_WORK REQUIRED_
Each line of the records that holds "Series" should be shown in full.

----------------

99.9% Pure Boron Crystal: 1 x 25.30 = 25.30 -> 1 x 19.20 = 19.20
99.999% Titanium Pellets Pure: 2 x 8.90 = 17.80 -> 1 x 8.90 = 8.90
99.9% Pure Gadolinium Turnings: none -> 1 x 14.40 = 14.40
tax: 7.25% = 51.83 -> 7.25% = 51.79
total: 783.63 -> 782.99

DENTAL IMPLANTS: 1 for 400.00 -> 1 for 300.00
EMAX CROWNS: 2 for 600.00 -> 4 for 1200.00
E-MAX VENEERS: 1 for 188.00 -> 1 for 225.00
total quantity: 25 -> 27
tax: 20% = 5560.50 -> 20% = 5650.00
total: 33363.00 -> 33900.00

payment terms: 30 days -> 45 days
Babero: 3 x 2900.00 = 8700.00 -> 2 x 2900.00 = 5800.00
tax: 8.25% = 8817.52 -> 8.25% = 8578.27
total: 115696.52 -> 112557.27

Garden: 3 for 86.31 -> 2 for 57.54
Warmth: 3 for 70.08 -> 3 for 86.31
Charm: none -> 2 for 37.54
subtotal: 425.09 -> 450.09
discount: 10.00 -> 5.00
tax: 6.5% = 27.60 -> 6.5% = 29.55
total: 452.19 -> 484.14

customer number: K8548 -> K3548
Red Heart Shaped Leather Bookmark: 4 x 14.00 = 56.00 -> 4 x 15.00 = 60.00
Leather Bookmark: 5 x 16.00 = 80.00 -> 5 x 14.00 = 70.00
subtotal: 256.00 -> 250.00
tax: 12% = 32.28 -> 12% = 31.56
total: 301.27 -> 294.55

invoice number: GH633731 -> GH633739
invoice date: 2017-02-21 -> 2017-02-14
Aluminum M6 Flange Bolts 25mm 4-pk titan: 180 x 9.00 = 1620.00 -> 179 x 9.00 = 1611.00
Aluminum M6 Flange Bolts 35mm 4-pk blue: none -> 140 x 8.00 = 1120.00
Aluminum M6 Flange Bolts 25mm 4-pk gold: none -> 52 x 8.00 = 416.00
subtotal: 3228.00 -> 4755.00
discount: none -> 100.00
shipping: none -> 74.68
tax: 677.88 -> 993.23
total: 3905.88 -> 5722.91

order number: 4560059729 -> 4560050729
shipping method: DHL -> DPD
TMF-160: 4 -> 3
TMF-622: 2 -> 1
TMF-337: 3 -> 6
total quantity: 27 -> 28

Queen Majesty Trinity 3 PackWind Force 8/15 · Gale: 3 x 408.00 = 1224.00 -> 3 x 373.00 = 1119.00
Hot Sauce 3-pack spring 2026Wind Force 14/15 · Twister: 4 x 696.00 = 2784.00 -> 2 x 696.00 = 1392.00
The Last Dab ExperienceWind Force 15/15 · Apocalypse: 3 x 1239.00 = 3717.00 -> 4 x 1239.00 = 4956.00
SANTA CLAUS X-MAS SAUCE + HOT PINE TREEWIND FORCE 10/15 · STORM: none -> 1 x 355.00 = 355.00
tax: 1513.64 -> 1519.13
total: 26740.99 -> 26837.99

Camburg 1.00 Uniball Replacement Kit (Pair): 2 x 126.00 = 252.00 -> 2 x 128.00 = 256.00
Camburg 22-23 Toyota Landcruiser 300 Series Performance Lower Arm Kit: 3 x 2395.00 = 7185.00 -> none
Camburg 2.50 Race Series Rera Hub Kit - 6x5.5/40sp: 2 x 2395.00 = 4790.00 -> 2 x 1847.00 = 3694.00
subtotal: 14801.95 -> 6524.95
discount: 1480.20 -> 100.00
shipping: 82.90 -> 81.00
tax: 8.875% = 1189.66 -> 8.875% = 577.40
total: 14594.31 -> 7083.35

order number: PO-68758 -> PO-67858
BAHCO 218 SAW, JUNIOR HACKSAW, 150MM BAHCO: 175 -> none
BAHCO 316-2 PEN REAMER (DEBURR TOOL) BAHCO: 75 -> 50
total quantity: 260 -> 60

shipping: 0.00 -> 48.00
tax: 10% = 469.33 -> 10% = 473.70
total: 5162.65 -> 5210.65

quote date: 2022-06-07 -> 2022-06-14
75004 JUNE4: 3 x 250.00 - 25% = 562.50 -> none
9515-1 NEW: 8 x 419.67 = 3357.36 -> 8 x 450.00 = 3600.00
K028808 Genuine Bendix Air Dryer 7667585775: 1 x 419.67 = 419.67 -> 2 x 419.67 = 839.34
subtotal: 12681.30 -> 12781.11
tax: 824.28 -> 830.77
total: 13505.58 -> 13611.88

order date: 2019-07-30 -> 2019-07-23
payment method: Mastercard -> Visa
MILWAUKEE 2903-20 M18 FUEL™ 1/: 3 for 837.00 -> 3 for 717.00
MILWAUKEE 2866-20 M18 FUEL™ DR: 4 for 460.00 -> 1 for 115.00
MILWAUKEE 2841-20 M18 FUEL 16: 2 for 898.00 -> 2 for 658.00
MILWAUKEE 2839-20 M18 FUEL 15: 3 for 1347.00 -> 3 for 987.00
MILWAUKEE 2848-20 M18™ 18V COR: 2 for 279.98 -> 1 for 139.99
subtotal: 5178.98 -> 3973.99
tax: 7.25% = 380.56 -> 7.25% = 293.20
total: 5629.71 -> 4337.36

----------------

_RESULT OF THE EXERCISE_
Camburg 22-23 Toyota Landcruiser 300 Series Performance Lower Arm Kit: 3 x 2395.00 = 7185.00 -> none
Camburg 2.50 Race Series Rera Hub Kit - 6x5.5/40sp: 2 x 2395.00 = 4790.00 -> 2 x 1847.00 = 3694.00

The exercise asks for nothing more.